The family now thinks Evan died between May 8 and May 26, Johnston says.
Bodine told a witness “he was the one who put the kid in the concrete in the laundry room” the affidavit says. The document also says that Bodine told a witness that the boy had stopped eating and “went to sleep and didn’t wake up.” Another witness told a detective that Bodine said Miller called him several days after Evan died “to help her get the body out of the house,” it says.On Aug. 11, Brewer and a woman went to the South Vine home to try to speak with Miller about Evan. According to the police affidavit, Bodine told the woman that Miller and her son had moved out of state.

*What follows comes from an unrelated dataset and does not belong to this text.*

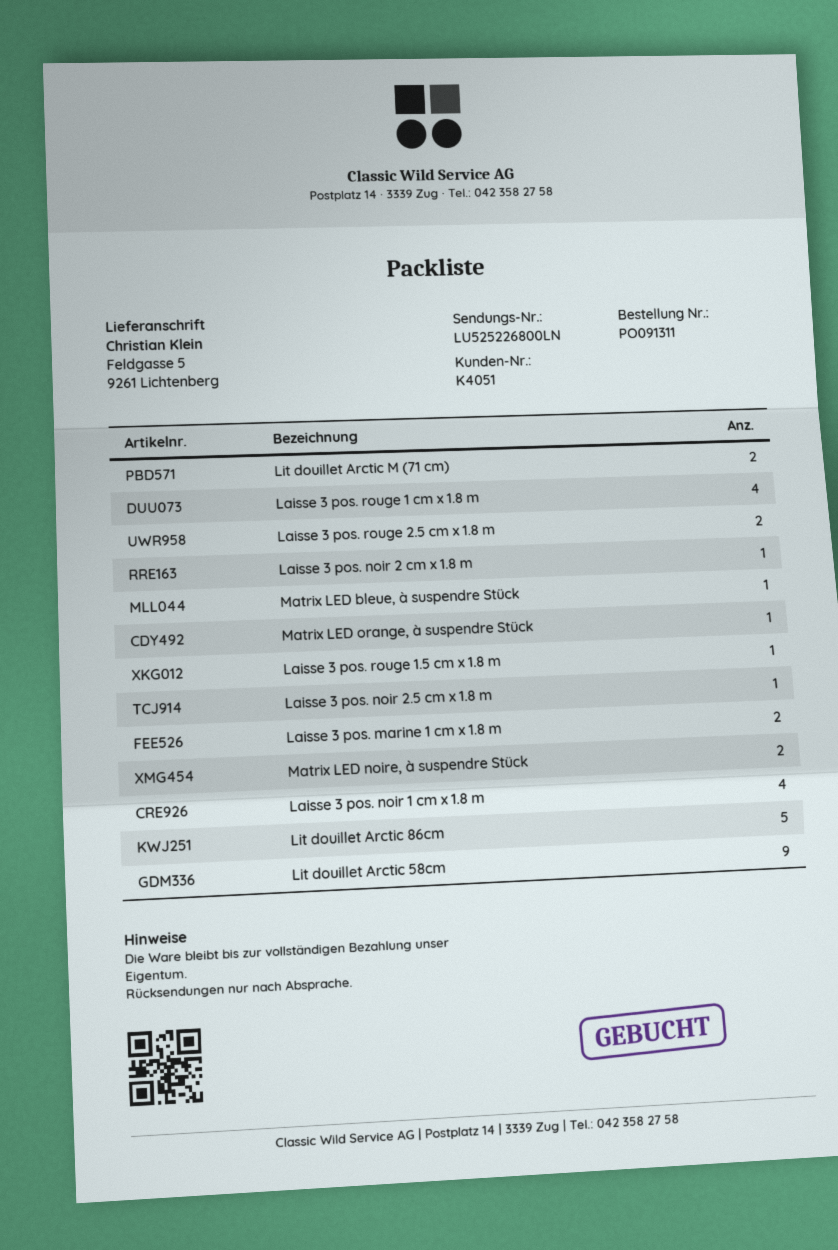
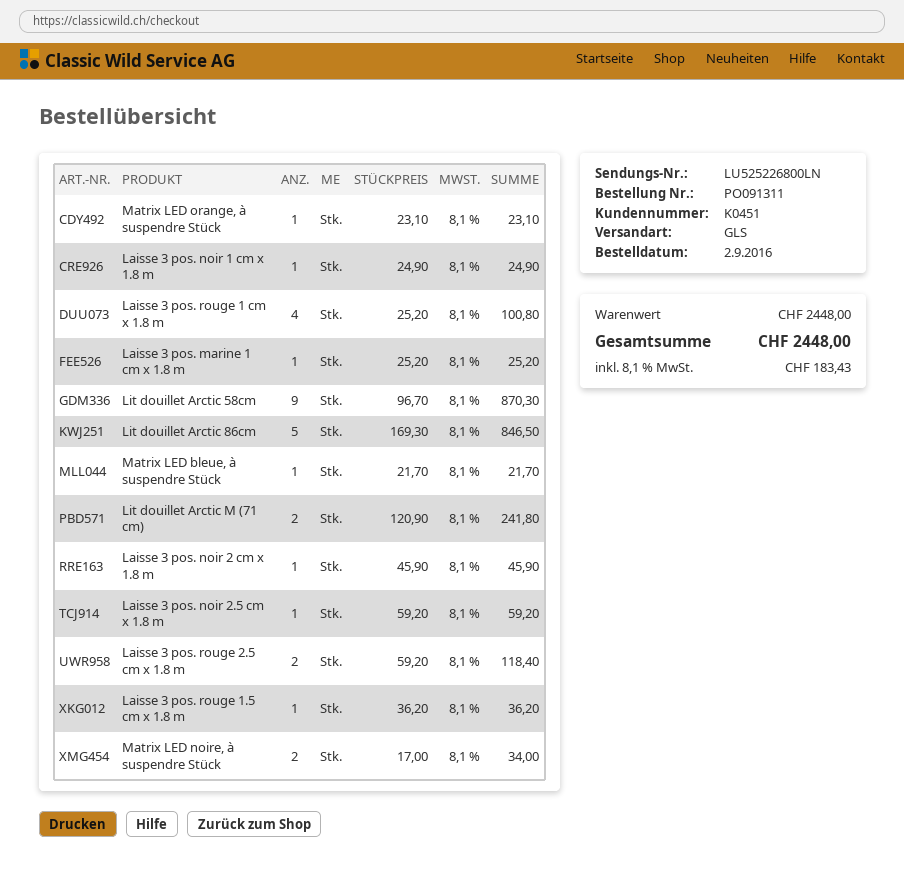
customer number: K4051 -> K0451
Laisse 3 pos. marine 1 cm x 1.8 m: 2 -> 1
Laisse 3 pos. noir 1 cm x 1.8 m: 4 -> 1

When the woman “asked again Bodine told her ‘I’m holding them hostage in my basement,’ in a sarcastic manner then told them to get off his property,” it says.
On Sept. 2 the landlord found Evan’s body encased in a slab of concrete in the laundry room of the house. He was wrapped in a bed sheet with Ninja Turtle characters, the affidavit says.

Couple charged in death of 3-year-old

The mother of 3-year-old Evan Brewer, Miranda R. Miller, 36 and her boyfriend, Stephen M. Bodine, 40, were charged with first-degree murder in the boy's death Tuesday afternoon. Bond for both Miller and Bodine was set at $500,000.